I haven't collected any links at this point. If anyone objects to the "literariness" of any of these, let me know.
1901-1910:
The Getting of Wisdom - Henry Handel Richardson
Spoiler:
The subject of this book is a young woman: an awkward, insecure, restless and 'knowing' child who learns that self-realisation depends on rebellion and escape, but that the latter will first demand at least the semblance of conformity. In telling lies, Laura learns both the astonishing allure of fiction and the social costs of stepping beyond the bounds of propriety, gender, class, and family ties.
The novel is only in part a fictionalised account of Richardson's school years at the Presbyterian Ladies College, Melbourne, where (unlike her fictional counterpart) she was not only academically successful but also an outstanding student of music. Unusual for stories of school-life, The Getting of Wisdom was clearly aimed at a mature readership able to understand irony and a critique of the colonial educational provision of its day, including a determination to preserve sexual ignorance in young women.
1911-1920:
Sons and Lovers - D H Lawrence
1921-1930:
The Sound and the Fury - William Faulkner
1931-1940:
Brave New World - Aldous Huxley
1941-1950:
Brideshead Revisited - Evelyn Waugh
1951-1960:
Rabbit, Run - John Updike
1961-1970:
Justine (The Alexandria Quartet #1) - Lawrence Durrell
1971-1980:
If On a Winter's Night a Traveller - Italo Calvino
Spoiler:
Italo Calvino's masterpiece combines a love story and a detective story into an exhilarating allegory of reading, in which the reader of the book becomes the book's central character.

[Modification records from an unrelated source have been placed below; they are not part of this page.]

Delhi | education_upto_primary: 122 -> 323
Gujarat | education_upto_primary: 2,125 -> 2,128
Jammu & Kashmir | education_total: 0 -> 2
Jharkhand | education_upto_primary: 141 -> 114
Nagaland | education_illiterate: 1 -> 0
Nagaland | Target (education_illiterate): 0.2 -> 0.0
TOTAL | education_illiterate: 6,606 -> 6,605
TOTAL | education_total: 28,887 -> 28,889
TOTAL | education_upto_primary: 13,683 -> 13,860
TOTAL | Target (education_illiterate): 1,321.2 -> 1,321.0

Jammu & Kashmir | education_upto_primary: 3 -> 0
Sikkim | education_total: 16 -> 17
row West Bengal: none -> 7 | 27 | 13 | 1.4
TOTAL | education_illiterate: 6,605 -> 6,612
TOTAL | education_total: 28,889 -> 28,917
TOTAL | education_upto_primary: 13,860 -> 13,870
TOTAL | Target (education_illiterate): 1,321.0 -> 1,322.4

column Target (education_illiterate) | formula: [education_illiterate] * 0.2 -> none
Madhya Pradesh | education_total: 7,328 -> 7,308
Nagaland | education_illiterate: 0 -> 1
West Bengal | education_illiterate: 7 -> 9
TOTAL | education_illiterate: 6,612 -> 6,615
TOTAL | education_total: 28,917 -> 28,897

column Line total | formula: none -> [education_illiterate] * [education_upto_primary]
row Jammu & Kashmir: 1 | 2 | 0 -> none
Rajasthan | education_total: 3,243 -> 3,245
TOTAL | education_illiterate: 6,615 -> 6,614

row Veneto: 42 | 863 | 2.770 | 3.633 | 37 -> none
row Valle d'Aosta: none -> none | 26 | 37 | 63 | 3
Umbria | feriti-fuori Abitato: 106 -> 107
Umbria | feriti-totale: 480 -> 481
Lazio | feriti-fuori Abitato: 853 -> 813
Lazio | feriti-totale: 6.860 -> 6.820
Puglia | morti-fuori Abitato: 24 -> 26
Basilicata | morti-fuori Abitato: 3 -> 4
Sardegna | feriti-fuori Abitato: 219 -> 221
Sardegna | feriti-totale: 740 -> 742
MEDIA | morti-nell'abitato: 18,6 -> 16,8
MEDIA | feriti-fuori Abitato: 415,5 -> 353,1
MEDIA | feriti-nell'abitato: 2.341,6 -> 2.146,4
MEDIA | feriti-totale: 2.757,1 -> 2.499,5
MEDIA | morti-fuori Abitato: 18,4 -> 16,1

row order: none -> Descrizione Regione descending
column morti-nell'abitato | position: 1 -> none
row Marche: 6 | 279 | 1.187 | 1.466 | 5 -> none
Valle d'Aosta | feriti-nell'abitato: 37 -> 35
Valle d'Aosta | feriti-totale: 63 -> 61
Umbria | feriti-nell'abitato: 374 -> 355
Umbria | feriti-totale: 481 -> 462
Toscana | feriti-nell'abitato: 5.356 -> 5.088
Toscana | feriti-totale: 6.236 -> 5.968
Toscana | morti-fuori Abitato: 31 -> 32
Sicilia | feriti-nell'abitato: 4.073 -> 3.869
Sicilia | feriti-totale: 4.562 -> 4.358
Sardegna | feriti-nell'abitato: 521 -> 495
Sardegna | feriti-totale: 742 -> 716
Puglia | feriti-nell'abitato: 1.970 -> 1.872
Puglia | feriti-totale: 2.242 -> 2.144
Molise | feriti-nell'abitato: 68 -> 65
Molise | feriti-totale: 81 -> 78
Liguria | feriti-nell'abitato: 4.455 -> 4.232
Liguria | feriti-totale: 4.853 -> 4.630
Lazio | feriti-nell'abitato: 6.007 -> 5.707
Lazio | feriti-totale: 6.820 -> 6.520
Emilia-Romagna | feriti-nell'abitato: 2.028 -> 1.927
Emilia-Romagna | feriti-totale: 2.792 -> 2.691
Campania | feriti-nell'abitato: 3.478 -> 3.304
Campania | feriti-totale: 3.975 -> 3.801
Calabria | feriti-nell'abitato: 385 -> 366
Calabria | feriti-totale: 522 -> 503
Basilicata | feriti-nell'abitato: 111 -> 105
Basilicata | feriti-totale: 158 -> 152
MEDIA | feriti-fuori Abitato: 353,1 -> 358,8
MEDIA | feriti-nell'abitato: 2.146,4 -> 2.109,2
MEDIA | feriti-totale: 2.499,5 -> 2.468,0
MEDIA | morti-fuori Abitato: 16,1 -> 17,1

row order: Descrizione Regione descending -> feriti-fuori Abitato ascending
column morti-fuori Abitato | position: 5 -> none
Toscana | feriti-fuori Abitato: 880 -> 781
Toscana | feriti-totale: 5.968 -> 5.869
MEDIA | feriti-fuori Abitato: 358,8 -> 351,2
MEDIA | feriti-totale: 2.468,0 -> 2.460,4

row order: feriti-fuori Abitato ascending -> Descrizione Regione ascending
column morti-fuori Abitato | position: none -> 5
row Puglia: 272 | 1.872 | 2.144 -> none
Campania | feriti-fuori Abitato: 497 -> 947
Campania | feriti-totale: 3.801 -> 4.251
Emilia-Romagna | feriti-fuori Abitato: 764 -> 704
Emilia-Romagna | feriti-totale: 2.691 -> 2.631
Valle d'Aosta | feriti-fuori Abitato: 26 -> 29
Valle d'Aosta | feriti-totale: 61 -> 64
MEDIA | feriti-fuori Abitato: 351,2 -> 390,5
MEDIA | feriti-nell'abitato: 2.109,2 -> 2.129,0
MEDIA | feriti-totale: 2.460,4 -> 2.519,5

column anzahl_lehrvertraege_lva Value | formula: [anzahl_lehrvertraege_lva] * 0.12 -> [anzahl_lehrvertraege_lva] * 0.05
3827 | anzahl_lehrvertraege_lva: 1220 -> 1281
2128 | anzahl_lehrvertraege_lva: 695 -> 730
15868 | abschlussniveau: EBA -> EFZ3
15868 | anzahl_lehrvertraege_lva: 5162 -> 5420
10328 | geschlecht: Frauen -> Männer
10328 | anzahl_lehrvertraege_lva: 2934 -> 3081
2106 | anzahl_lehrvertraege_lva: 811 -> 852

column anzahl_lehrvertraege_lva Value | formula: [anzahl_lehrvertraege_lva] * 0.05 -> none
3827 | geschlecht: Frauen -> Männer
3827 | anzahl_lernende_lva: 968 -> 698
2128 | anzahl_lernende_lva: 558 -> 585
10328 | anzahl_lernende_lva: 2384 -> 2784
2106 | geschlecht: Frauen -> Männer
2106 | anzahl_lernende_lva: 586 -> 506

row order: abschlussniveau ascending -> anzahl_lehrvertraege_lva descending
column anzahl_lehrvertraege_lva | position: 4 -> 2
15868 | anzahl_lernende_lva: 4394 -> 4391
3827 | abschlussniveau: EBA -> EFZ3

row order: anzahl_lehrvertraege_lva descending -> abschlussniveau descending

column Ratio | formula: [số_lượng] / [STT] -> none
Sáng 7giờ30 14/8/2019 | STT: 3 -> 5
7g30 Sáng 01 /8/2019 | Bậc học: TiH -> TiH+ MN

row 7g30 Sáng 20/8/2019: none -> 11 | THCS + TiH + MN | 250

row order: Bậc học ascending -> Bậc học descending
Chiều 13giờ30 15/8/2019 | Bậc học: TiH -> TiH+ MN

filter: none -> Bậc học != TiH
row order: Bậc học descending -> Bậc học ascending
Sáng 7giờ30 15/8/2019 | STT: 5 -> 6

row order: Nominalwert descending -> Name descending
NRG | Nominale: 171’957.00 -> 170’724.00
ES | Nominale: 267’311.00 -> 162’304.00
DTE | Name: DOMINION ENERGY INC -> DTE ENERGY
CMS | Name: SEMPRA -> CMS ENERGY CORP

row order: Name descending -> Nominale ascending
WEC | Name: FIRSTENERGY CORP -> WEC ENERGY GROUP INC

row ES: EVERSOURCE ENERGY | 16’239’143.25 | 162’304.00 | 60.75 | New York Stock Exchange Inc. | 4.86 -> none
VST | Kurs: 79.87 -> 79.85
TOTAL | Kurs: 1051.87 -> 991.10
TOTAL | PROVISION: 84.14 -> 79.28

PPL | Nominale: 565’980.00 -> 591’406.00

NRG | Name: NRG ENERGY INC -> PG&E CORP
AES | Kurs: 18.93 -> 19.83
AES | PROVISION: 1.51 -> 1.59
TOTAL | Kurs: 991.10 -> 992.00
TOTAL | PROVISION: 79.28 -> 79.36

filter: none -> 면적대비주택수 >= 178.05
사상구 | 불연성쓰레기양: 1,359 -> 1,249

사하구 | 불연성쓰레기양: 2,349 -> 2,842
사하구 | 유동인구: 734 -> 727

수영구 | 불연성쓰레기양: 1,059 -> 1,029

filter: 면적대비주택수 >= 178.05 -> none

Based on a witty analogy between the reader's desire to finish the story and the lover's desire to consummate his or her passion, If On A Winter's Night A Traveller is the tale of two bemused readers whose attempts to reach the end of the same book, If On A Winter's Night A Traveller by Italo Calvino, of course, are constantly and comically frustrated. In between chasing missing chapters of the book, the hapless readers tangle with an international conspiracy, a rogue translator, an elusive novelist, a disintegrating publishing house, and several oppressive governments. The result is a literary labyrinth of storylines that interrupt one another - an Arabian Nights of the postmodern age.
1981-1990:
The Color Purple - Alice Walker
1991-2000:
The Gospel According to Jesus Christ - José Saramago
Spoiler:
A brilliant skeptic, José Saramago envisions the life of Jesus Christ and the story of his Passion as things of this earth: A child crying, the caress of a woman half asleep, the bleat of a goat, a prayer uttered in the grayish morning light. His idea of the Holy Family reflects the real complexities of any family, and—as only Saramago can—he imagines them with tinges of vision, dream, and omen. The result is a deft psychological portrait that moves between poetry and irony, spirituality and irreverence of a savior who is at once the Son of God and a young man. In this provocative, tender novel, the subject of wide critical discussion and wonder, Saramago questions the meaning of God, the foundations of the Church, and human existence itself.